Aynı durumu başka yerlerdeki başarılı arabuluculuklarda da görüyoruz. Mesela en meşhur Amerikan arabuluculuğu örneklerinden birini ele alalım: 1979 yılında Mısır ile İsrail arasında yapılan arabuluculukta, iki düşman birbirine çok da uzak olmayan tutumlarla sürece başlamıştı. Mısır, İsrail’i tanıma karşılığında Sina’yı geri almak istiyordu. İsrail de bunu kabul etmeye hazırdı, ancak geri çekilme için belirlenen takvime itiraz etti. Mısır ayrıca, Filistinlilerin haklarının ve barış süreci koşullarının iyileştirilmesine yönelik adımların atılması için de baskı yaptı. Ancak nihayetinde Enver Sedat, kendi nihai hedeflerine ulaşmak için bu konuda taviz vermeye hazırdı. Sedat’ın derdi; Sina’nın iadesi, ABD’den ekonomik destek ve yerel meşruiyetin artırılması idi.

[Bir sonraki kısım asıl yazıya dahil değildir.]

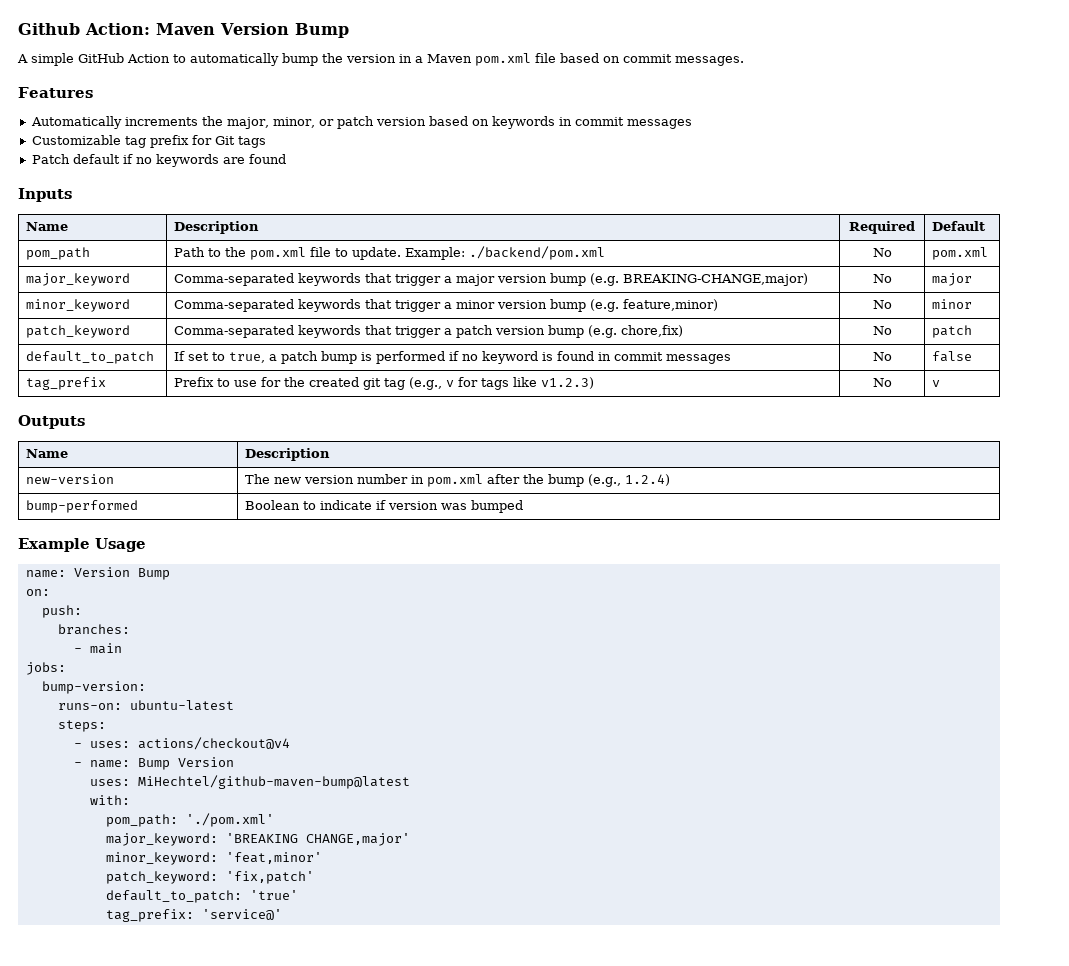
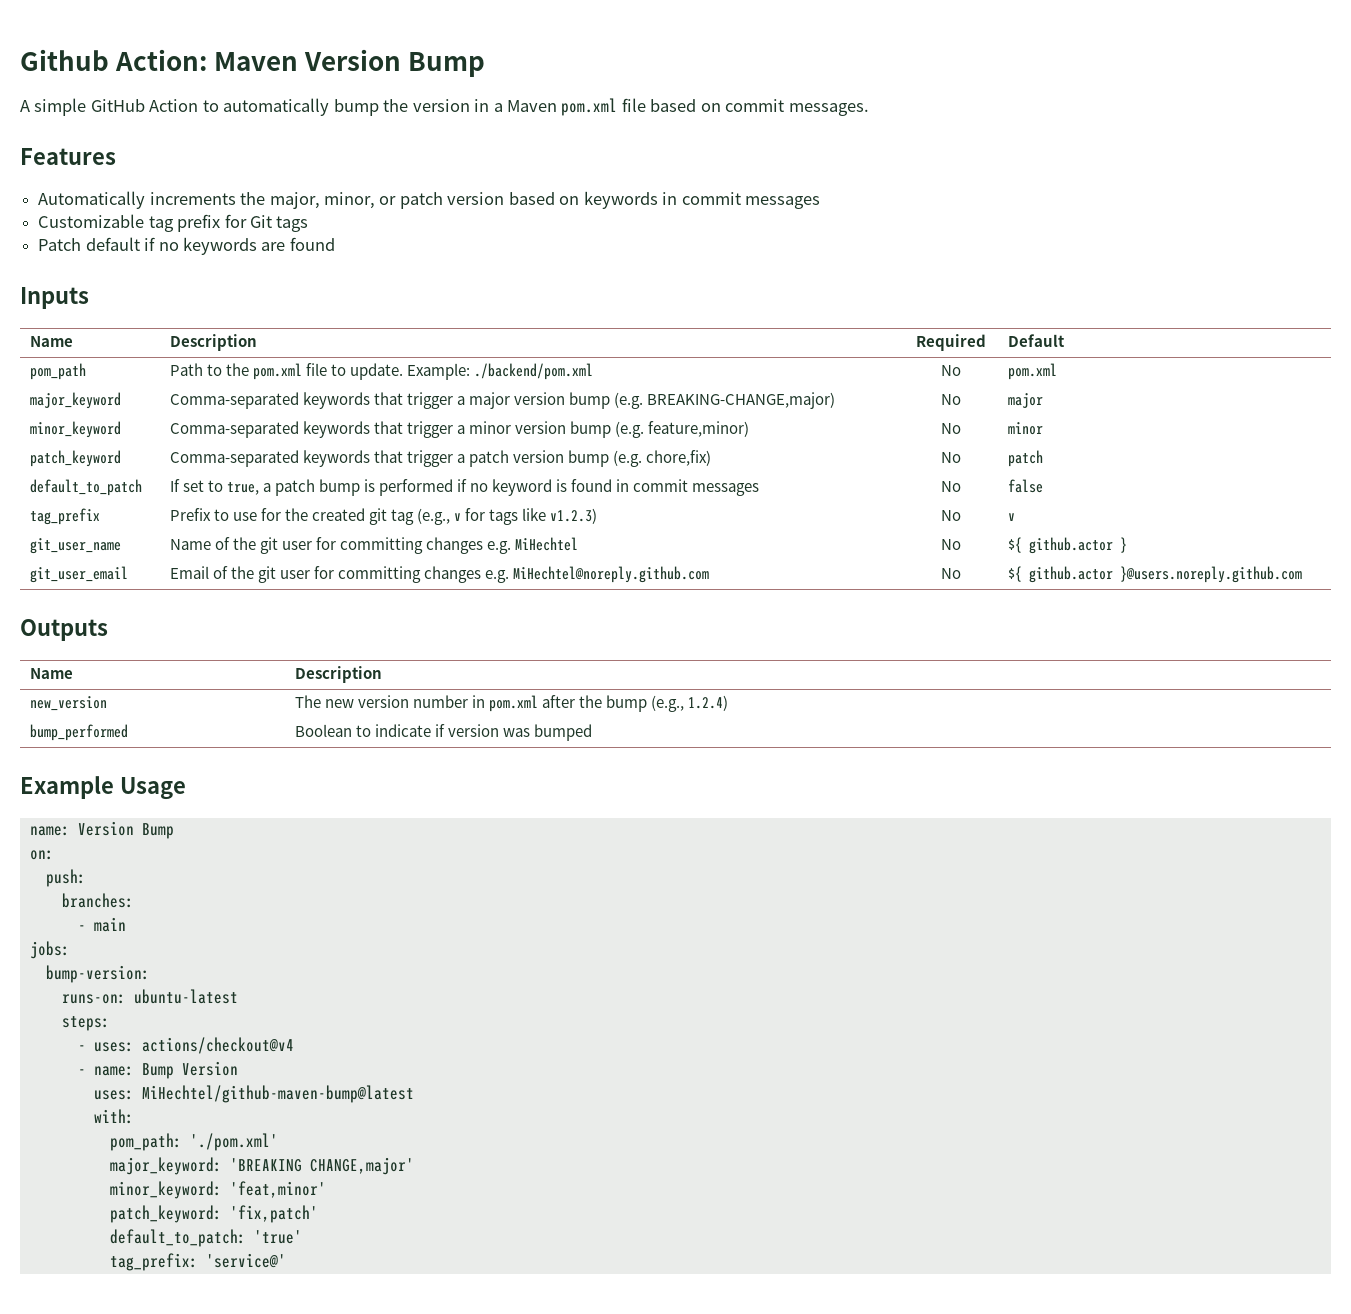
+ git_user_name | Name of the git user for committing changes e.g. MiHechtel | No | ${ github.actor }
+ git_user_email | Email of the git user for committing changes e.g. MiHechtel@noreply.github.com | No | ${ github.actor }@users.noreply.github.com
- new-version | The new version number in pom.xml after the bump (e.g., 1.2.4)
+ new_version | The new version number in pom.xml after the bump (e.g., 1.2.4)
- bump-performed | Boolean to indicate if version was bumped
+ bump_performed | Boolean to indicate if version was bumped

ABD’nin İsrailliler ile Filistinliler arasında başarılı bir arabuluculuk yapamaması, yıllar geçtikçe küresel itibarının zarar görmesine sebep oldu

Öte yandan desteğini aldığı sağcı yerleşim hareketinin muhalefetine rağmen İsrail Başbakanı Menahem Begin de bu güçlü Arap ülkesini Arap-İsrail çatışmasının dışına çıkarmak için Sina’yı gözden çıkarmaya hazırdı. ABD, Camp David’de anlaşmazlıkları gidermek ve uygulanabilir bir anlaşmaya varmak üzere arabuluculuk yapmak için büyük bir çaba sarf etmek zorunda kaldıysa da yine de iki tarafın başlangıçtaki tutumları birbirine çok uzak değildi.

Ama başlangıçtaki tutumlar birbirine çok uzak olduğunda arabuluculuk yapmak daha da zorlaşıyor. ABD de daha sonra, İsrail ile Filistin Kurtuluş Örgütü ve sonra Filistin Yönetimi arasındaki müzakereleri defalarca gözetirken bu gerçekle yüzleşti. Oslo’daki ilk anlaşmalardan bu yana İsrail ile Filistin tarafları arasında halen büyük bir mesafe var.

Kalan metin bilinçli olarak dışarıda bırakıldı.